Write every entry out again, unchanged.

---------- RECORDS SHOWN

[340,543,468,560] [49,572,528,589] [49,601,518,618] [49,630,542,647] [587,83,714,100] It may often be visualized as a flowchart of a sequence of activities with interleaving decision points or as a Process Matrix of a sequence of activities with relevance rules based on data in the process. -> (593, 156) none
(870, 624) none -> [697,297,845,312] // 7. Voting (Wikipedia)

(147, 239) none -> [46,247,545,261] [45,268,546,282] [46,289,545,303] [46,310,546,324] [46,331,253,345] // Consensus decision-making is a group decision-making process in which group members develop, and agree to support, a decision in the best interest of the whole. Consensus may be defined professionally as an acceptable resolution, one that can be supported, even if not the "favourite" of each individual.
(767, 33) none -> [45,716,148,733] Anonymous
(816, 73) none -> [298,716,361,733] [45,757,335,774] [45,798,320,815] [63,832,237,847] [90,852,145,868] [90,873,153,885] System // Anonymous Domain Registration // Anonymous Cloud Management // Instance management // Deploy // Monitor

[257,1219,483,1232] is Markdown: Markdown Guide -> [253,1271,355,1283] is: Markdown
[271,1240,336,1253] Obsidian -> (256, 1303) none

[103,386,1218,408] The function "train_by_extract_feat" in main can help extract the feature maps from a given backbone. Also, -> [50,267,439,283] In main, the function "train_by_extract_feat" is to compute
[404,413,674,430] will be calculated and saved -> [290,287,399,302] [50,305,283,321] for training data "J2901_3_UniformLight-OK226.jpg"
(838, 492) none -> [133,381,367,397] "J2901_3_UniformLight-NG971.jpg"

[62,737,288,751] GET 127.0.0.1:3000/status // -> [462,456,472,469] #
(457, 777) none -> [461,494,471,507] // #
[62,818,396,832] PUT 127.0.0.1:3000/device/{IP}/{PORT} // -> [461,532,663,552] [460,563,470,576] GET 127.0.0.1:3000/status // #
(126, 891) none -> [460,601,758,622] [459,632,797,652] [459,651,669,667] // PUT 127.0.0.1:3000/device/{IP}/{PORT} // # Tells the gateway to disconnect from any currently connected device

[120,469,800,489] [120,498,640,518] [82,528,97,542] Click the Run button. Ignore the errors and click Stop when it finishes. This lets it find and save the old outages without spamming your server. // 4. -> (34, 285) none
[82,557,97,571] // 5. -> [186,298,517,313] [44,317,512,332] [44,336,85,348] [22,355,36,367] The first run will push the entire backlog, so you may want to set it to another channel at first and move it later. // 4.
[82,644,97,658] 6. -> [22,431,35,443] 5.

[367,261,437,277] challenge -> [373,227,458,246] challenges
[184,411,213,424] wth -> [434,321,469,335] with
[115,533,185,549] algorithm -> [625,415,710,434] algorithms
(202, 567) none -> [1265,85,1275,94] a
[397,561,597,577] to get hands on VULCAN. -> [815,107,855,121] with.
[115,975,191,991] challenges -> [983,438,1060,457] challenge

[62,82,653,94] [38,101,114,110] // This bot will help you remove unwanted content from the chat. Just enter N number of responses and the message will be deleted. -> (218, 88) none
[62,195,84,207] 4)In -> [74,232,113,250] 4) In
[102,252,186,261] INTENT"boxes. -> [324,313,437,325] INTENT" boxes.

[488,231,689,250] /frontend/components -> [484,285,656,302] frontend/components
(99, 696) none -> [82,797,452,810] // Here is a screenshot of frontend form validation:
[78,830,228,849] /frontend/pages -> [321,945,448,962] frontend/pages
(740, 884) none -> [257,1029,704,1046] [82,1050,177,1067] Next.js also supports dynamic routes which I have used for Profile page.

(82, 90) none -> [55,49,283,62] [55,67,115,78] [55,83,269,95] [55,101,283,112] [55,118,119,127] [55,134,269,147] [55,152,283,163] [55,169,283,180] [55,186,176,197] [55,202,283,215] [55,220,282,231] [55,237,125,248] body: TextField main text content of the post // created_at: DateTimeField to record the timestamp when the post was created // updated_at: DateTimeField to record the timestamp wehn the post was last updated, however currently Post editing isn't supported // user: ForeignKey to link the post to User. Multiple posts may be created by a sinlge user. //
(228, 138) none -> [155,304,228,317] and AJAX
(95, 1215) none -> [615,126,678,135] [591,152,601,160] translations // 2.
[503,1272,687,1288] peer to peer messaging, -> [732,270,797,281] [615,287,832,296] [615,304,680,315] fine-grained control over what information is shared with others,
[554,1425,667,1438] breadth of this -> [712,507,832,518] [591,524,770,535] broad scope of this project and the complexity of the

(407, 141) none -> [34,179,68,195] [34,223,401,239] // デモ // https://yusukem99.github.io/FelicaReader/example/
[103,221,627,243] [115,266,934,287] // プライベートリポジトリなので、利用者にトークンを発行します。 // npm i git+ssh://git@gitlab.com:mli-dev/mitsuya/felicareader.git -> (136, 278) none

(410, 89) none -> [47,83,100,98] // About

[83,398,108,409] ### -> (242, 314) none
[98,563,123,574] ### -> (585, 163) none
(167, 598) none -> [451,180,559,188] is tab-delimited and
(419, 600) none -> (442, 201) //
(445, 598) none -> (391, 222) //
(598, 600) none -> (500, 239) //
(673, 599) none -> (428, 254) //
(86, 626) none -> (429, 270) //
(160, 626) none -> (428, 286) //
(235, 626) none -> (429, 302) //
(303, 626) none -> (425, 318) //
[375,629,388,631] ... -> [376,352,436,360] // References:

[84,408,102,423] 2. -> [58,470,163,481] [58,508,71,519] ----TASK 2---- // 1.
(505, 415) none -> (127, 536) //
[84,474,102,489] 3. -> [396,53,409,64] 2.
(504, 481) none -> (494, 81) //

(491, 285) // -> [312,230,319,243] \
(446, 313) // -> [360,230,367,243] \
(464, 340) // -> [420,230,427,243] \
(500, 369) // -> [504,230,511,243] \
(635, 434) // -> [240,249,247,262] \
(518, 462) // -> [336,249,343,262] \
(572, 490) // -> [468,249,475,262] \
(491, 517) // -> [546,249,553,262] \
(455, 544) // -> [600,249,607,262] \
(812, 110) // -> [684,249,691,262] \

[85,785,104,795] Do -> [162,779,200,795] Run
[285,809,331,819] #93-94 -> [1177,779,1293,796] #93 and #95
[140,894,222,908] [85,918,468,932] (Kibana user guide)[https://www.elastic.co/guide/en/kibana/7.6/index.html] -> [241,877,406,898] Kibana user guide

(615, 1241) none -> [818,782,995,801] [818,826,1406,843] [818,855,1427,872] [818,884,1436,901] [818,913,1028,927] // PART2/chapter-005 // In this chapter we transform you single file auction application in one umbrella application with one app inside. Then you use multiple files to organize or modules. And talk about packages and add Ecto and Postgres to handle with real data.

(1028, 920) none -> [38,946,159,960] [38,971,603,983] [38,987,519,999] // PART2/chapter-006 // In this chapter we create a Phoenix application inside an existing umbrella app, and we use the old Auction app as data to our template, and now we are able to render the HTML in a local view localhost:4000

--------------------

### WORKED SOLUTION
[340,543,468,560] [49,572,528,589] [49,601,518,618] [49,630,542,647] [587,83,714,100] It may often be visualized as a flowchart of a sequence of activities with interleaving decision points or as a Process Matrix of a sequence of activities with relevance rules based on data in the process. -> (593, 156) none
(870, 624) none -> [697,297,845,312] // 7. Voting (Wikipedia)

(147, 239) none -> [46,247,545,261] [45,268,546,282] [46,289,545,303] [46,310,546,324] [46,331,253,345] // Consensus decision-making is a group decision-making process in which group members develop, and agree to support, a decision in the best interest of the whole. Consensus may be defined professionally as an acceptable resolution, one that can be supported, even if not the "favourite" of each individual.
(767, 33) none -> [45,716,148,733] Anonymous
(816, 73) none -> [298,716,361,733] [45,757,335,774] [45,798,320,815] [63,832,237,847] [90,852,145,868] [90,873,153,885] System // Anonymous Domain Registration // Anonymous Cloud Management // Instance management // Deploy // Monitor

[257,1219,483,1232] is Markdown: Markdown Guide -> [253,1271,355,1283] is: Markdown
[271,1240,336,1253] Obsidian -> (256, 1303) none

[103,386,1218,408] The function "train_by_extract_feat" in main can help extract the feature maps from a given backbone. Also, -> [50,267,439,283] In main, the function "train_by_extract_feat" is to compute
[404,413,674,430] will be calculated and saved -> [290,287,399,302] [50,305,283,321] for training data "J2901_3_UniformLight-OK226.jpg"
(838, 492) none -> [133,381,367,397] "J2901_3_UniformLight-NG971.jpg"

[62,737,288,751] GET 127.0.0.1:3000/status // -> [462,456,472,469] #
(457, 777) none -> [461,494,471,507] // #
[62,818,396,832] PUT 127.0.0.1:3000/device/{IP}/{PORT} // -> [461,532,663,552] [460,563,470,576] GET 127.0.0.1:3000/status // #
(126, 891) none -> [460,601,758,622] [459,632,797,652] [459,651,669,667] // PUT 127.0.0.1:3000/device/{IP}/{PORT} // # Tells the gateway to disconnect from any currently connected device

[120,469,800,489] [120,498,640,518] [82,528,97,542] Click the Run button. Ignore the errors and click Stop when it finishes. This lets it find and save the old outages without spamming your server. // 4. -> (34, 285) none
[82,557,97,571] // 5. -> [186,298,517,313] [44,317,512,332] [44,336,85,348] [22,355,36,367] The first run will push the entire backlog, so you may want to set it to another channel at first and move it later. // 4.
[82,644,97,658] 6. -> [22,431,35,443] 5.

[367,261,437,277] challenge -> [373,227,458,246] challenges
[184,411,213,424] wth -> [434,321,469,335] with
[115,533,185,549] algorithm -> [625,415,710,434] algorithms
(202, 567) none -> [1265,85,1275,94] a
[397,561,597,577] to get hands on VULCAN. -> [815,107,855,121] with.
[115,975,191,991] challenges -> [983,438,1060,457] challenge

[62,82,653,94] [38,101,114,110] // This bot will help you remove unwanted content from the chat. Just enter N number of responses and the message will be deleted. -> (218, 88) none
[62,195,84,207] 4)In -> [74,232,113,250] 4) In
[102,252,186,261] INTENT"boxes. -> [324,313,437,325] INTENT" boxes.

[488,231,689,250] /frontend/components -> [484,285,656,302] frontend/components
(99, 696) none -> [82,797,452,810] // Here is a screenshot of frontend form validation:
[78,830,228,849] /frontend/pages -> [321,945,448,962] frontend/pages
(740, 884) none -> [257,1029,704,1046] [82,1050,177,1067] Next.js also supports dynamic routes which I have used for Profile page.

(82, 90) none -> [55,49,283,62] [55,67,115,78] [55,83,269,95] [55,101,283,112] [55,118,119,127] [55,134,269,147] [55,152,283,163] [55,169,283,180] [55,186,176,197] [55,202,283,215] [55,220,282,231] [55,237,125,248] body: TextField main text content of the post // created_at: DateTimeField to record the timestamp when the post was created // updated_at: DateTimeField to record the timestamp wehn the post was last updated, however currently Post editing isn't supported // user: ForeignKey to link the post to User. Multiple posts may be created by a sinlge user. //
(228, 138) none -> [155,304,228,317] and AJAX
(95, 1215) none -> [615,126,678,135] [591,152,601,160] translations // 2.
[503,1272,687,1288] peer to peer messaging, -> [732,270,797,281] [615,287,832,296] [615,304,680,315] fine-grained control over what information is shared with others,
[554,1425,667,1438] breadth of this -> [712,507,832,518] [591,524,770,535] broad scope of this project and the complexity of the

(407, 141) none -> [34,179,68,195] [34,223,401,239] // デモ // https://yusukem99.github.io/FelicaReader/example/
[103,221,627,243] [115,266,934,287] // プライベートリポジトリなので、利用者にトークンを発行します。 // npm i git+ssh://git@gitlab.com:mli-dev/mitsuya/felicareader.git -> (136, 278) none

(410, 89) none -> [47,83,100,98] // About

[83,398,108,409] ### -> (242, 314) none
[98,563,123,574] ### -> (585, 163) none
(167, 598) none -> [451,180,559,188] is tab-delimited and
(419, 600) none -> (442, 201) //
(445, 598) none -> (391, 222) //
(598, 600) none -> (500, 239) //
(673, 599) none -> (428, 254) //
(86, 626) none -> (429, 270) //
(160, 626) none -> (428, 286) //
(235, 626) none -> (429, 302) //
(303, 626) none -> (425, 318) //
[375,629,388,631] ... -> [376,352,436,360] // References:

[84,408,102,423] 2. -> [58,470,163,481] [58,508,71,519] ----TASK 2---- // 1.
(505, 415) none -> (127, 536) //
[84,474,102,489] 3. -> [396,53,409,64] 2.
(504, 481) none -> (494, 81) //

(491, 285) // -> [312,230,319,243] \
(446, 313) // -> [360,230,367,243] \
(464, 340) // -> [420,230,427,243] \
(500, 369) // -> [504,230,511,243] \
(635, 434) // -> [240,249,247,262] \
(518, 462) // -> [336,249,343,262] \
(572, 490) // -> [468,249,475,262] \
(491, 517) // -> [546,249,553,262] \
(455, 544) // -> [600,249,607,262] \
(812, 110) // -> [684,249,691,262] \

[85,785,104,795] Do -> [162,779,200,795] Run
[285,809,331,819] #93-94 -> [1177,779,1293,796] #93 and #95
[140,894,222,908] [85,918,468,932] (Kibana user guide)[https://www.elastic.co/guide/en/kibana/7.6/index.html] -> [241,877,406,898] Kibana user guide

(615, 1241) none -> [818,782,995,801] [818,826,1406,843] [818,855,1427,872] [818,884,1436,901] [818,913,1028,927] // PART2/chapter-005 // In this chapter we transform you single file auction application in one umbrella application with one app inside. Then you use multiple files to organize or modules. And talk about packages and add Ecto and Postgres to handle with real data.

(1028, 920) none -> [38,946,159,960] [38,971,603,983] [38,987,519,999] // PART2/chapter-006 // In this chapter we create a Phoenix application inside an existing umbrella app, and we use the old Auction app as data to our template, and now we are able to render the HTML in a local view localhost:4000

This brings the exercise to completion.